Fraude no Tesouro Direto levanta debate sobre a segurança de títulos públicos

Apesar de a aplicação ser considerada segura, especialistas recomendam alguns cuidados para que o investidor evite perdas financeiras

IAN CHICHARO GASTIM, O Estado de S.Paulo

17 de novembro de 2014 | 02h03

Por não ter mais condições de operar, a corretora Corval foi liquidada pelo Banco Central em 11 de setembro. Uma série de fraudes realizadas pela instituição, porém, resultaram em perdas financeiras para clientes, o que levantou o debate sobre os riscos de se investir no Tesouro Direto. Apesar de a aplicação em títulos públicos ser considerada segura, pois tem como garantia final o governo, especialistas acreditam que alguns cuidados devem ser tomados para evitar o prejuízo.

O primeiro deles é checar periodicamente a conta do Tesouro Direto e ver se os títulos estão em nome do investidor. "Assim que abrir a conta, é importante verificar se o e-mail vem do Canal Eletrônico do Investidor (CEI) da Bolsa", afirma a professora e especialista em renda fixa Betty Grobman. "Depois, o investidor deve checar se o extrato mensal, enviado pela Bovespa, vem em seu nome."

No caso da Corval, a corretora investiu em títulos públicos utilizando sua própria conta, o que abriu espaço para fraudes. Betty aconselha que o cliente fique atento para não assinar documentos que permitam que a corretora negocie títulos em nome do investidor.

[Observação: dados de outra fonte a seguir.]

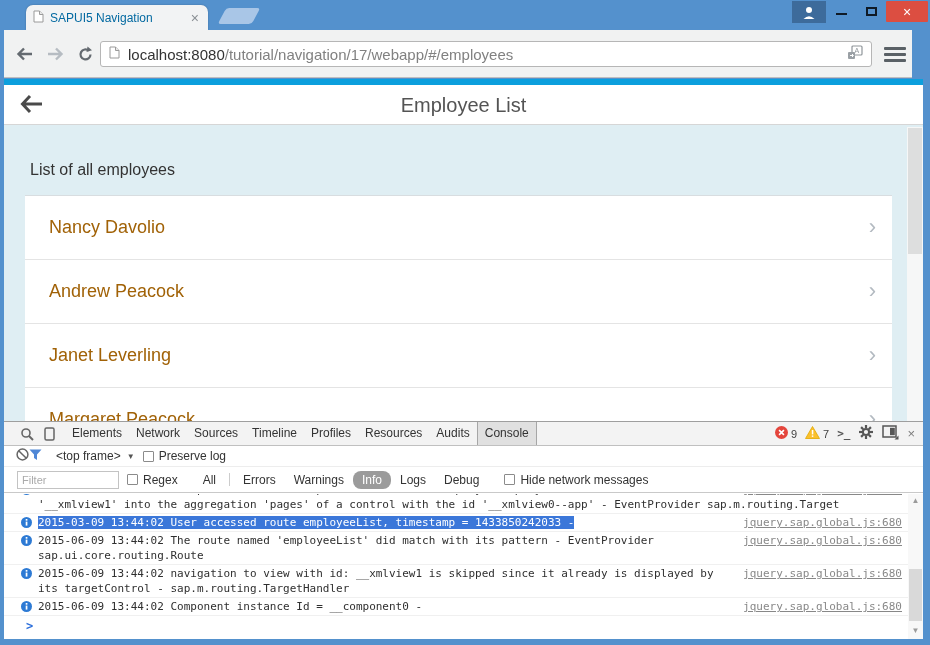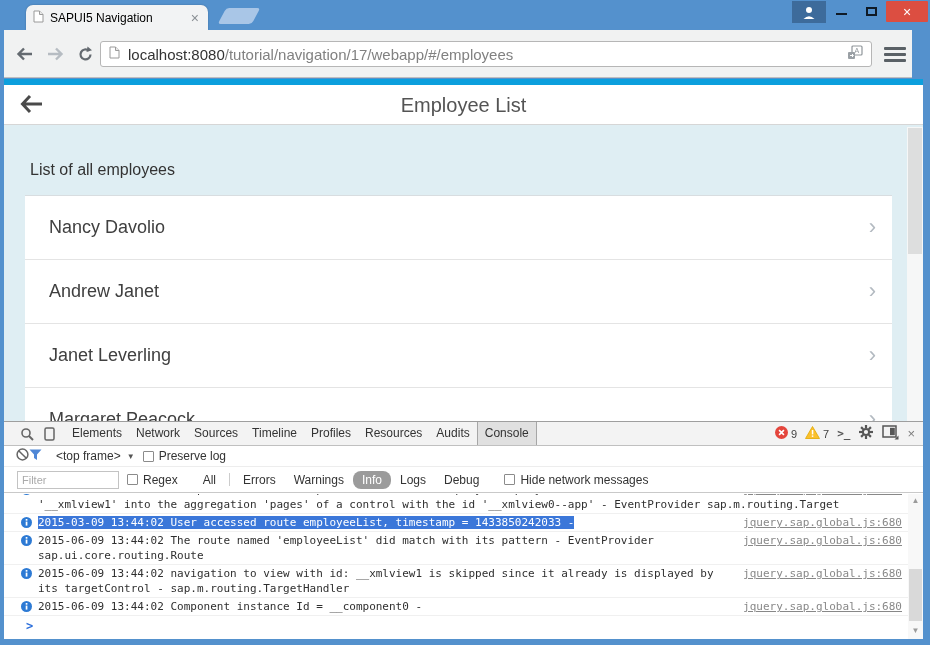--- a/index.html
+++ b/index.html
@@ -4,21 +4,21 @@
 <style>
   * { box-sizing: border-box; margin: 0; padding: 0; }
   body { width: 930px; height: 645px; font-family: "Liberation Sans", sans-serif; }
   .window { position: relative; width: 930px; height: 645px; background: #5491cd; overflow: hidden; }
 
   
   .titlebar { position: absolute; top: 0; left: 0; right: 0; height: 30px; }
   .tab { position: absolute; left: 26px; top: 5px; width: 182px; height: 25px; background: #f2f3f4;
          border-radius: 7px 7px 0 0; display: flex; align-items: center; padding: 0 7px;
          box-shadow: 0 0 2px rgba(0,0,0,.25); }
-  .tab-title { font-size: 12px; color: #000000; margin-left: 6px; flex: 1; white-space: nowrap; overflow: hidden; }
+  .tab-title { font-size: 12px; color: #0369a1; margin-left: 6px; flex: 1; white-space: nowrap; overflow: hidden; }
   .tab-close { font-size: 14px; color: #8a8f94; line-height: 1; padding: 0 2px; cursor: default; }
   .newtab { position: absolute; left: 222px; top: 8px; width: 34px; height: 16px; background: #a9c6e7;
             transform: skewX(-28deg); border-radius: 3px; }
   .wincontrols { position: absolute; right: 2px; top: 0; display: flex; align-items: flex-start; }
   .profile-btn { width: 34px; height: 22px; background: #3d6b9b; margin-top: 1px; display: flex; align-items: center; justify-content: center; }
   .min-btn, .max-btn { width: 30px; height: 22px; display: flex; align-items: center; justify-content: center; }
   .min-glyph { width: 11px; height: 2px; background: #0f1a26; margin-top: 6px; }
   .max-glyph { width: 11px; height: 9px; border: 2px solid #0f1a26; }
   .close-btn { width: 42px; height: 21px; margin-top: 1px; background: #dc4e41; border-radius: 1px;
                color: #fff; font-size: 14px; display: flex; align-items: center; justify-content: center; }
@@ -39,21 +39,21 @@
   
   .accent-strip { position: absolute; top: 79px; left: 4px; right: 7px; height: 6px; background: #0c9fdd; }
   .app { position: absolute; top: 85px; left: 4px; right: 7px; height: 336px; background: #dfeef3; overflow: hidden; }
   .app-header { height: 40px; background: #fff; border-bottom: 1px solid #d6d6d6; position: relative; }
   .app-back { position: absolute; left: 16px; top: 9px; }
   .app-title { text-align: center; line-height: 40px; font-size: 20px; color: #545454; }
   .page-label { padding: 36px 0 16px 26px; font-size: 16px; color: #333; }
   .employee-list { margin: 0 31px 0 21px; border-top: 1px solid #d8dde0; }
   .emp-item { position: relative; height: 64px; background: #fff; border-bottom: 1px solid #e4e4e4;
               display: flex; align-items: center; padding-left: 24px; }
-  .emp-name { font-size: 18px; color: #404040; }
+  .emp-name { font-size: 18px; color: #a16207; }
   .emp-chevron { position: absolute; right: 16px; top: 50%; transform: translateY(-54%);
                  font-size: 22px; color: #b3bac1; }
   .page-scrollbar { position: absolute; right: 0; top: 42px; bottom: 0; width: 16px; background: #f6f7f7; }
   .page-thumb { position: absolute; top: 1px; left: 1px; right: 1px; height: 126px; background: #dddede; }
 
   
   .devtools { position: absolute; top: 421px; left: 4px; right: 7px; bottom: 6px; background: #fff;
               border-top: 1px solid #9e9e9e; font-size: 12px; color: #333; }
   .dt-tabbar { height: 24px; background: #f3f3f3; border-bottom: 1px solid #c0c0c0;
                display: flex; align-items: center; padding-left: 16px; }
@@ -184,21 +184,21 @@
       </span>
       <div class="app-title">Employee List</div>
     </div>
     <div class="page-label">List of all employees</div>
     <div class="employee-list" id="employee-list">
         <div class="emp-item">
           <span class="emp-name">Nancy Davolio</span>
           <span class="emp-chevron">›</span>
         </div>
         <div class="emp-item">
-          <span class="emp-name">Andrew Janet</span>
+          <span class="emp-name">Andrew Peacock</span>
           <span class="emp-chevron">›</span>
         </div>
         <div class="emp-item">
           <span class="emp-name">Janet Leverling</span>
           <span class="emp-chevron">›</span>
         </div>
         <div class="emp-item">
           <span class="emp-name">Margaret Peacock</span>
           <span class="emp-chevron">›</span>
         </div>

Especialistas afirmam que também é importante entender quem é o custodiante da aplicação, pois além da Câmara Brasileira de Liquidação e Custódia (CBLC) da BM&FBovespa, há o Sistema Especial de Liquidação e Custódia (Selic). A corretora não pode transferir a custódia dos títulos sem autorização.

De acordo com o sócio-diretor da corretora Easynvest, Marcio Cardoso, é aconselhável manter os títulos na CBLC para ter garantias da Bolsa. "Na Selic, a custódia fica na corretora. Já se os títulos são custodiados pela Bolsa o cliente acompanha todas as movimentações via extratos online ou entregues pelo correio", afirma. "Na CBLC, ele tem todas as garantias de um agente custodiante para intermediar as movimentações."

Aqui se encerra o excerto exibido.